David Lefevre, a former minority owner of the Houston Astros and the Cleveland Indians and a partner at the New York law firm of Reid & Priest, is the chief architect of the proposed league, several people said. He could not be contacted in the last two weeks.

According to those with knowledge of the plans, there would be between eight and 12 franchises in 1990. Among areas under consideration are New York; northern New Jersey; Los Angeles; Washington; Tampa, St. Petersburg or Orlando, Fla.; Miami; Denver; Sacramento; Phoenix; Hartford, Conn.; Indianapolis; Portland, Ore.; Charlotte, N.C.; Nashville, Tenn.; Columbus, Ohio, and New Orleans.
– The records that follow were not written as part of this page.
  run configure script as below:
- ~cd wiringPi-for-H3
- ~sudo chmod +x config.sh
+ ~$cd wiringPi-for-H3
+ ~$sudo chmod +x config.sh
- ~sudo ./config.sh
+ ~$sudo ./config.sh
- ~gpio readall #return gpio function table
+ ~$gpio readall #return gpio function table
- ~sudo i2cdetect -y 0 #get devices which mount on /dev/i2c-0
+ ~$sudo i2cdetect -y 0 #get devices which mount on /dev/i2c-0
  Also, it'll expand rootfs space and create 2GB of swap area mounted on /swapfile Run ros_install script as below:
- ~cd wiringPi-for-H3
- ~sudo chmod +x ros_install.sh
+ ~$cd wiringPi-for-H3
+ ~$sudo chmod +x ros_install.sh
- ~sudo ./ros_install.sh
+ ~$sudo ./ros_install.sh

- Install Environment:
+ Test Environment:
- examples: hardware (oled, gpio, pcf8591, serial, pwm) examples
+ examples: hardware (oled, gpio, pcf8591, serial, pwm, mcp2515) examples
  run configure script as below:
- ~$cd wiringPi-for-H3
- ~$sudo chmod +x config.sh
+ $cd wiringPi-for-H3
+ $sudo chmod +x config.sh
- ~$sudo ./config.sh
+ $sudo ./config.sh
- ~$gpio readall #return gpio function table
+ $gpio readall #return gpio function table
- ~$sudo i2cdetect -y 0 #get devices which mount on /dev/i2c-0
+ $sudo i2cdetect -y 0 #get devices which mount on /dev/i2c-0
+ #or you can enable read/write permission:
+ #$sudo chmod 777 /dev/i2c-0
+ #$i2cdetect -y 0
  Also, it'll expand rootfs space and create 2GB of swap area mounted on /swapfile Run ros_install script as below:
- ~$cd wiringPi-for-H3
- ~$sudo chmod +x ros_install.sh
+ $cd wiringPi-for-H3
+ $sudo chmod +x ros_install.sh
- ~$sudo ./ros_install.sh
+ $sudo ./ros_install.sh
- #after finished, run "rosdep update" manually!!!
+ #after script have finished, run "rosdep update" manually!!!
The cities were evaluated by Strategic Directions, a New York consulting company. According to those who have seen the report, the firm concluded "at least 27 markets are capable of supporting a new professional baseball franchise. Of these, 12 to 15 markets offer substantial and immediate potential for a new league."

$1-Million Payments

According to one source, five or six ownership groups have made $1-million payments backed by letters of credit for at least $5 million. One source said Moss would receive a franchise free or for reduced cost in exchange for organizing the league.

Moss declined to discuss the matter.

There have been reports that New York real estate king Donald J. Trump was involved in the project. Trump recently was quoted as saying that he was interested in the proposed league but had not decided if he would be involved.

Major league officials say they aren't worried about possible competition from a new league.